When Congress received the proposed constitution along with the review by the Department of Justice, it agreed with the conclusions of the latter, and sent back the proposal, particularly, and here’s the kicker, for this reason:
[quote_box author=”” profession=””]Whereas the Department of Justice concluded that several features of the proposed constitution warrant analysis and comment, including– (1) the absence of an express recognition of United States sovereignty and the supremacy of Federal law;[/quote_box]
The Enhanced Commonwealth
The Department of Justice’s, and ultimately Congress’ conclusion that a territorial constitution must have an explicit recognition of the supremacy of Federal Laws, in other words, Congress’ power over the territory, is as direct an answer we will have to those officials in Puerto Rico who propose an ‘enhanced commonwealth’. These proposals have varied in specific parameters, but have all centered around the premise that Puerto Rico is a separate nation (it isn’t), in a compact with the US (it’s not), and that as such, it would be able to negotiate another pact with the US in which Puerto Rico could choose which federal laws apply, and could even limit the jurisdiction of federal courts, all with a permanent basis, that could not be altered unless by mutual consent. Legally speaking, this is unconstitutional, but that does not stop Popular Democratic Party leaders from arguing a political willingness in Washington, DC to explore this type of arrangement.
Because of those unfounded allegations, this action by Congress speaks so clearly, especially when it was approved through unanimous voice votes. There was no opposition, meaning both Democrats and Republicans agreed on the conclusions of the DOJ of a Democratic administration, in a Democratic controlled Congress. How’s that for bipartisanship?
The other territories
All of these events were ignored in the national media, and by the local outlets in Puerto Rico, (despite the proximity between the territories). Likewise, all attempts by the other US territories in the pacific (Guam, American Samoa and the Northern Mariana Islands) barely register, even though they can shed light onto how the US would act in cases of self determination of its territories.

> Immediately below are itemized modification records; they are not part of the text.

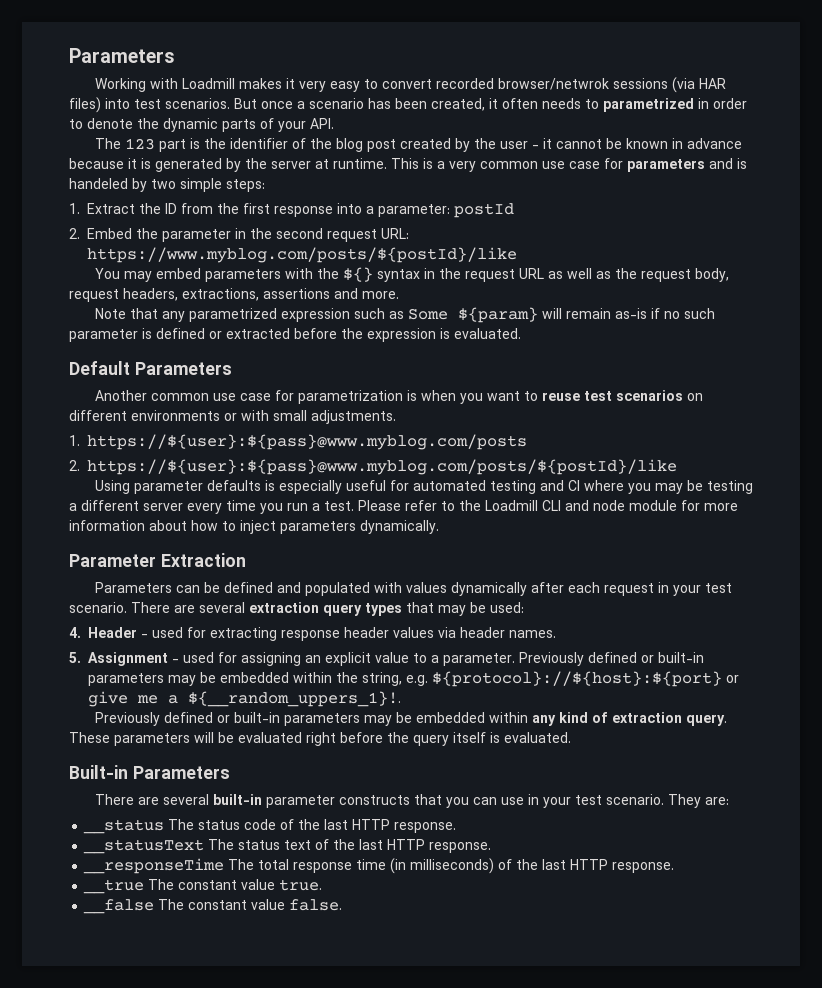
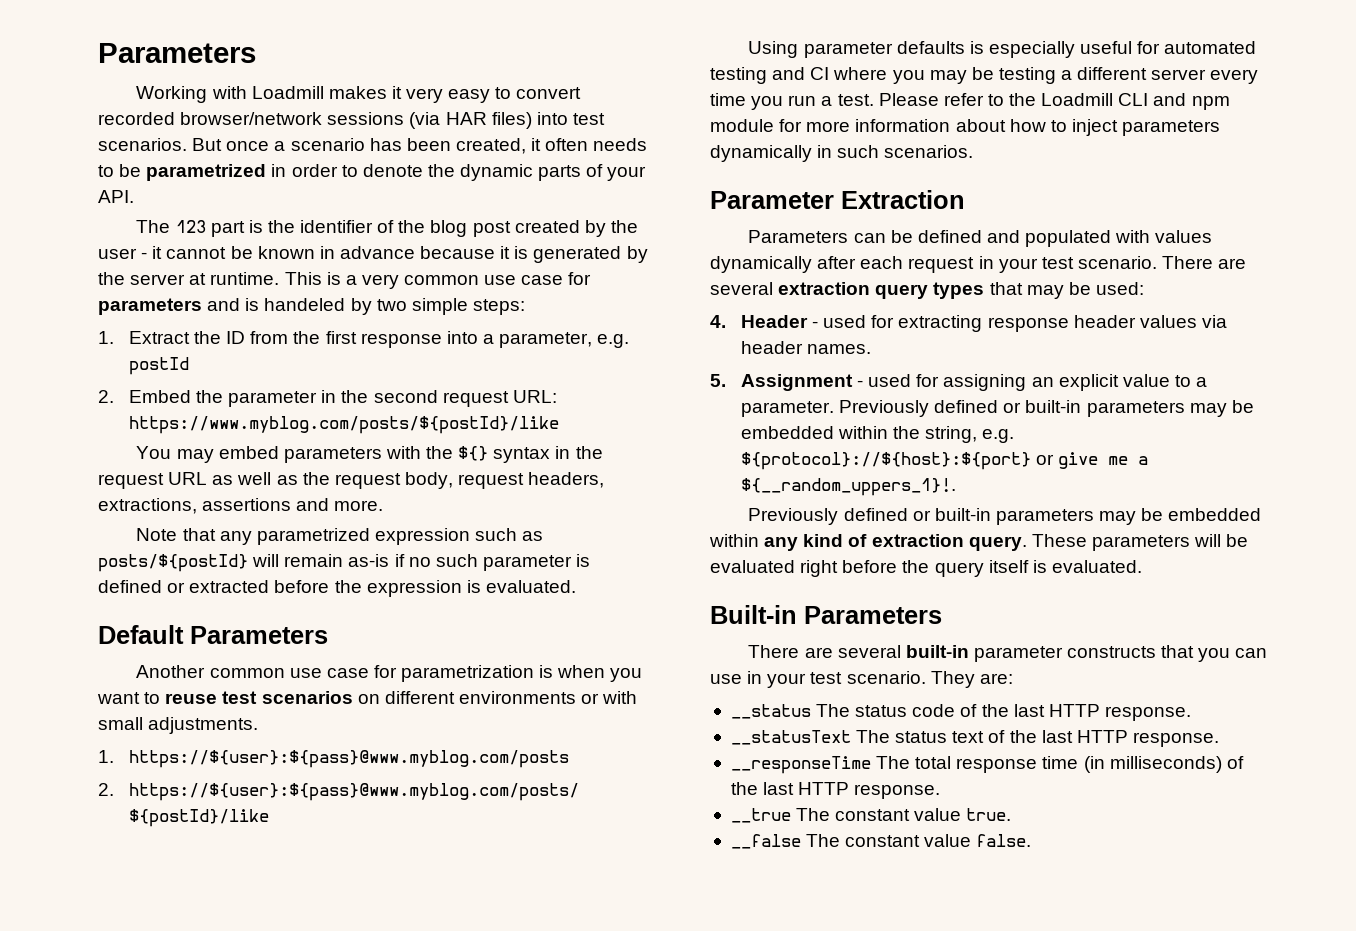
- Working with Loadmill makes it very easy to convert recorded browser/netwrok sessions (via HAR files) into test scenarios.
+ Working with Loadmill makes it very easy to convert recorded browser/network sessions (via HAR files) into test scenarios.
- But once a scenario has been created, it often needs to parametrized in order to denote the dynamic parts of your API.
+ But once a scenario has been created, it often needs to be parametrized in order to denote the dynamic parts of your API.
- 1. Extract the ID from the first response into a parameter: postId
+ 1. Extract the ID from the first response into a parameter, e.g. postId
- Note that any parametrized expression such as Some ${param} will remain as-is if no such parameter is defined or extracted before the expression is evaluated.
+ Note that any parametrized expression such as posts/${postId} will remain as-is if no such parameter is defined or extracted before the expression is evaluated.
- Please refer to the Loadmill CLI and node module for more information about how to inject parameters dynamically.
+ Please refer to the Loadmill CLI and npm module for more information about how to inject parameters dynamically in such scenarios.

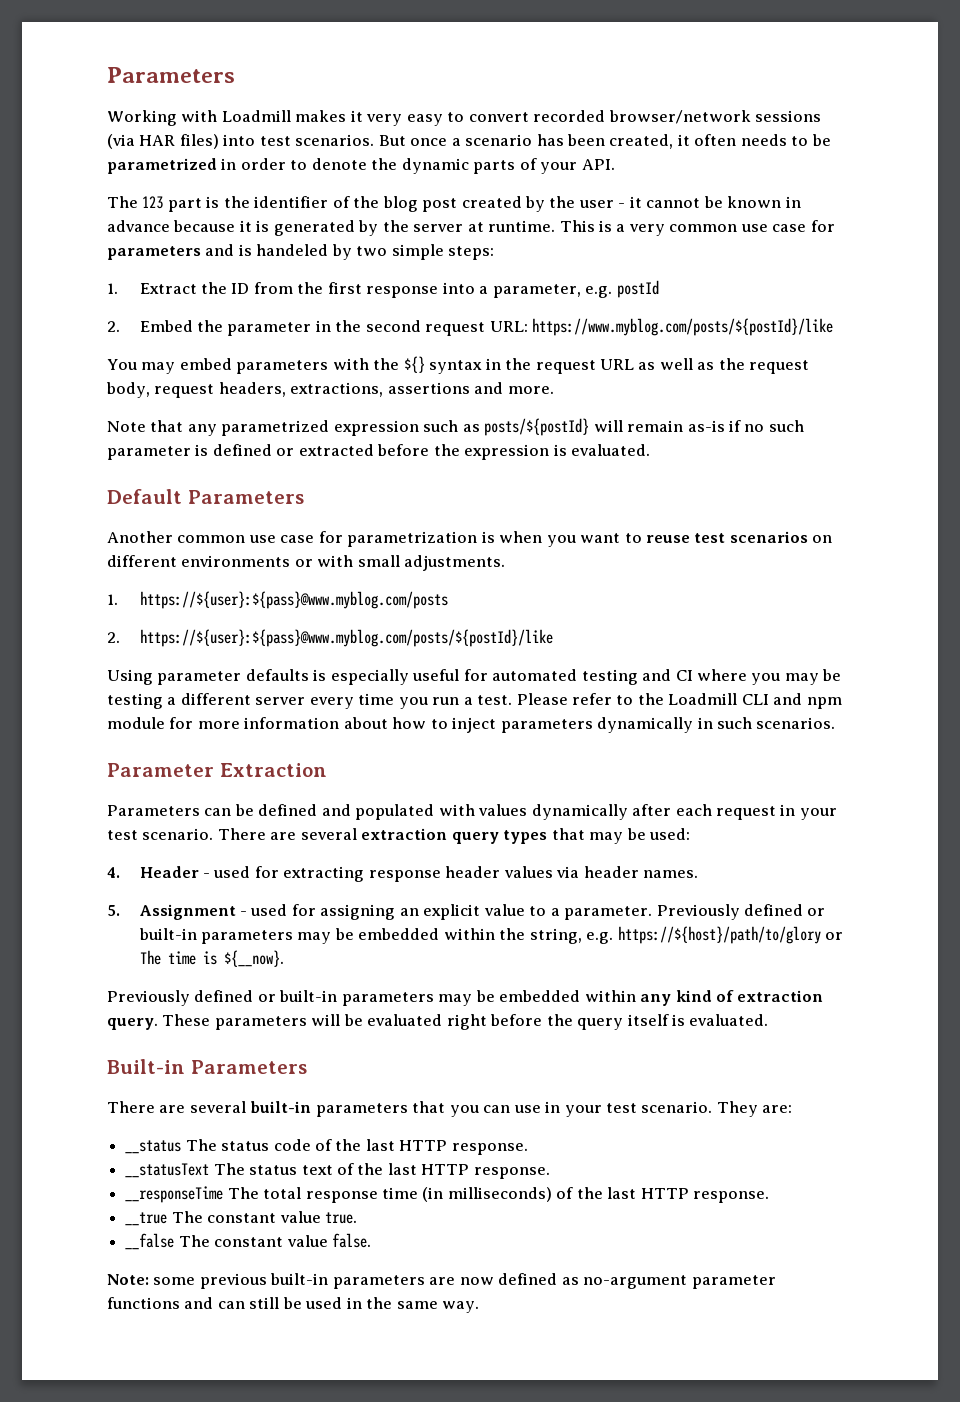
- Previously defined or built-in parameters may be embedded within the string, e.g. ${protocol}://${host}:${port} or give me a ${__random_uppers_1}!.
+ Previously defined or built-in parameters may be embedded within the string, e.g. https://${host}/path/to/glory or The time is ${__now}.
- There are several built-in parameter constructs that you can use in your test scenario.
+ There are several built-in parameters that you can use in your test scenario.
+ Note: some previous built-in parameters are now defined as no-argument parameter functions and can still be used in the same way.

Take for instance the proposition that any agreement between Congress and Puerto Rico be permanent, and altered only by mutual consent. The US Department of the Interior has explicitly told Guam that “…the mutual consent provision was unconstitutional, and added that nothing could be established preventing future Congresses from unilaterally modifying the law creating Guam’s commonwealth.” Furthermore, on the issue of the applicability of federal law, “in an opinion on the legislation, the U.S. Justice Department stated that although the federal government has been inconsistent in allowing contracts with commonwealths requiring approval from both sides to apply federal laws, those clauses run counter to existing U.S. law and are completely unenforceable.”
It seems like Puerto Rican politicians are banking on those inconsistencies to support their efforts, but ultimately those will end up as futile. There is simply no disagreement in DC about the types of relationships that are allowed under the law and the constitution.
Contrary to Puerto Rico, the other territories have indeed examined the experiences of their fellow territories, and while none has progressed on the status issue, and in this case, the adoption of a Constitution, they do provide case studies for what approaches will not work, and what can be expected from Congress, regardless of the party in power.
For now, the 5 US territories in the Caribbean Sea and Pacific Ocean all remain with similar questions of what to do moving forward, with the exception of Puerto Rico, the largest of the group, which voted already for statehood in 2012, but you already knew that.
The Virgin Islands case is an interesting one, excellently chronicled by Megan Poinski for the Virgin Islands Daily News, that could be very insightful for politicians who are willing to see the facts. In the meantime, we keep beating a dead horse.